▼▼▼

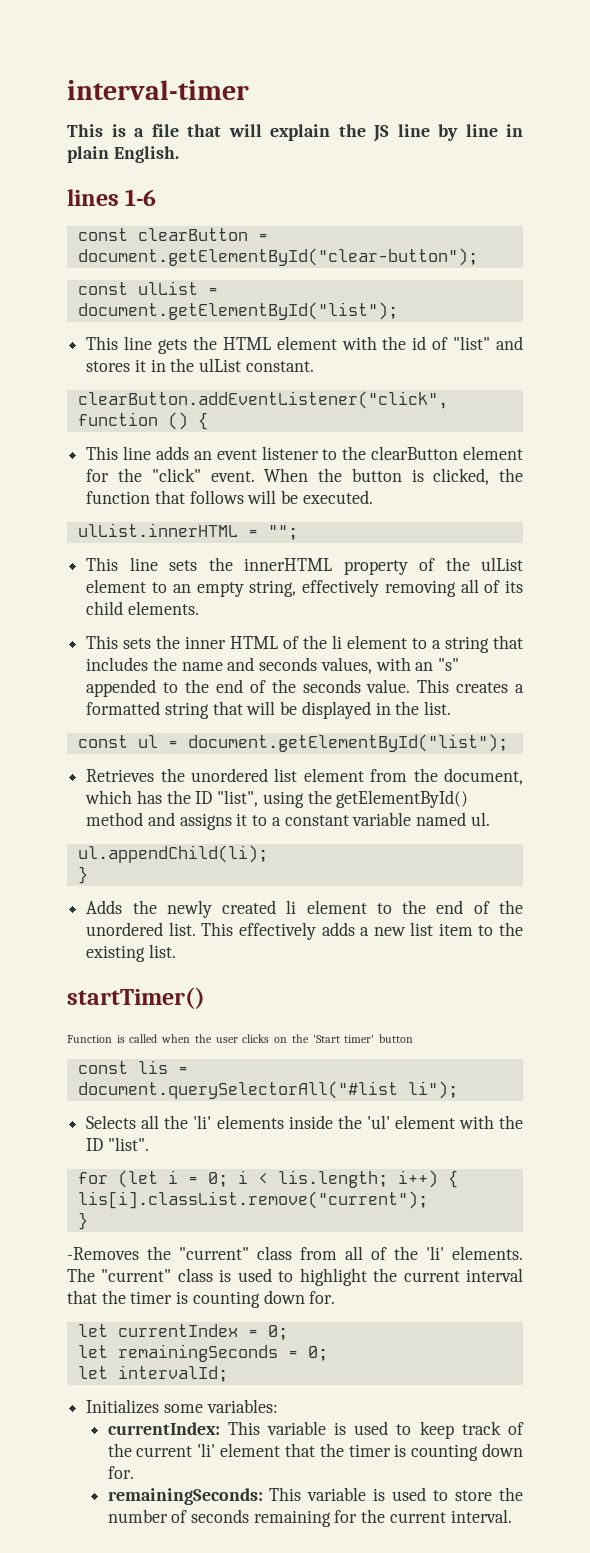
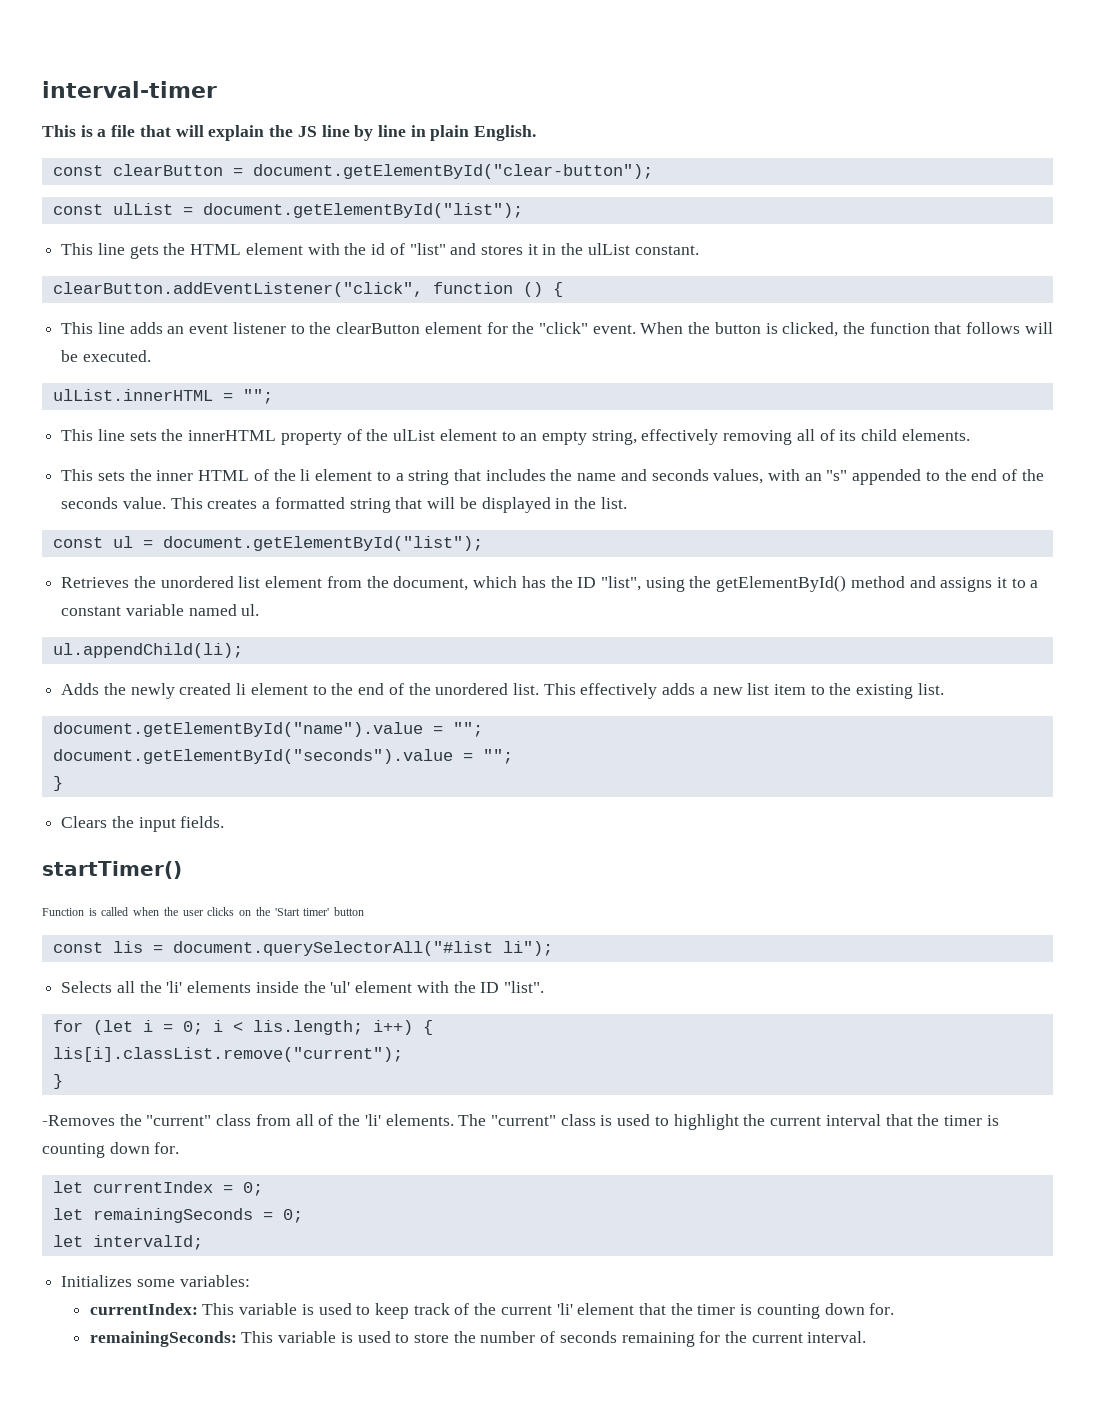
- lines 1-6
  ul.appendChild(li);
- }
+ document.getElementById("name").value = "";
+ document.getElementById("seconds").value = "";
+ }
+ Clears the input fields.

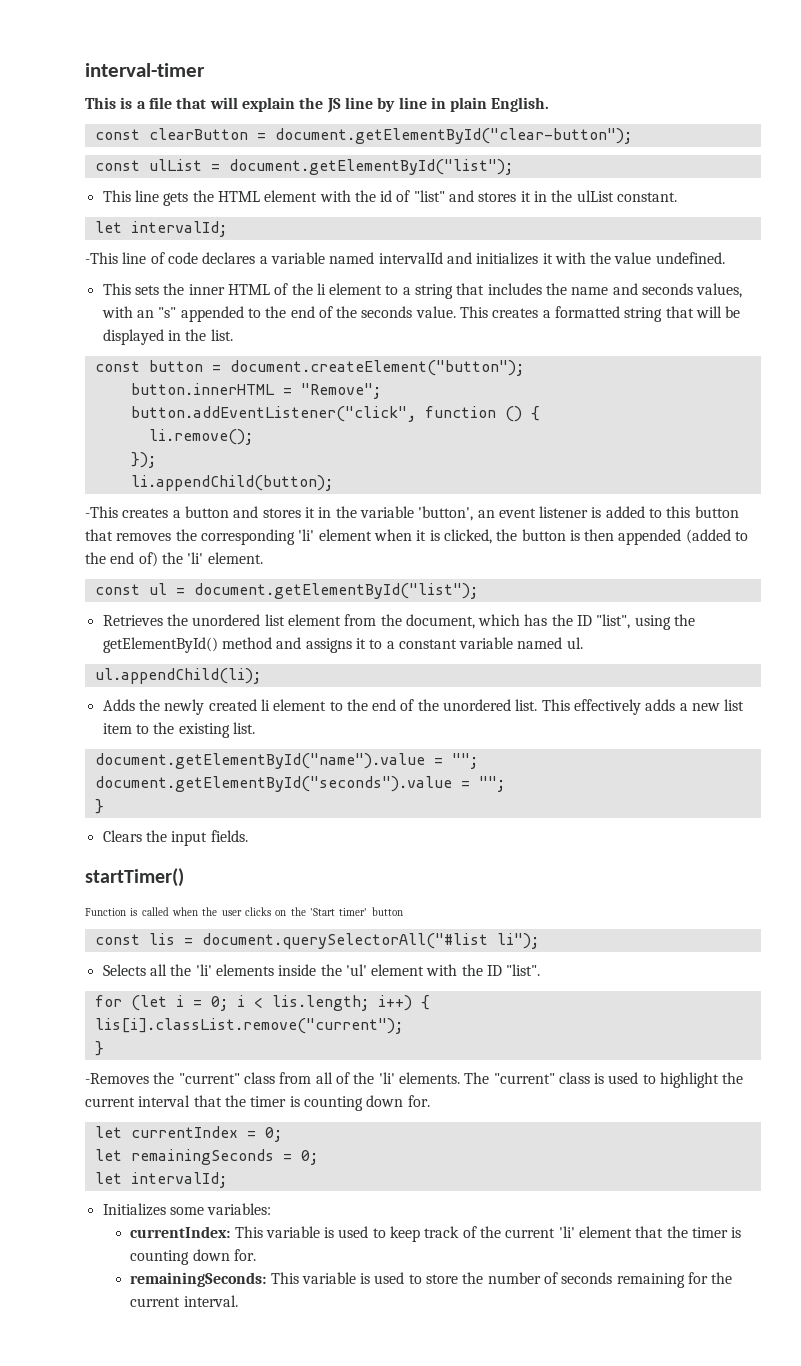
  This line gets the HTML element with the id of "list" and stores it in the ulList constant.
- clearButton.addEventListener("click", function () {
- This line adds an event listener to the clearButton element for the "click" event. When the button is clicked, the function that follows will be executed.
- ulList.innerHTML = "";
- This line sets the innerHTML property of the ulList element to an empty string, effectively removing all of its child elements.
+ let intervalId;
+ -This line of code declares a variable named intervalId and initializes it with the value undefined.
+ const button = document.createElement("button");
+ button.innerHTML = "Remove";
+ button.addEventListener("click", function () {
+ li.remove();
+ });
+ li.appendChild(button);
+ -This creates a button and stores it in the variable 'button', an event listener is added to this button that removes the corresponding 'li' element when it is clicked, the button is then appended (added to the end of) the 'li' element.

▲▲▲

**INSTRUCTIONS TO FOLLOW**
Look for the word "stores" in every line of the listing and copy the lines that have it.

**SOLVED PROBLEM**
  This line gets the HTML element with the id of "list" and stores it in the ulList constant.
+ -This creates a button and stores it in the variable 'button', an event listener is added to this button that removes the corresponding 'li' element when it is clicked, the button is then appended (added to the end of) the 'li' element.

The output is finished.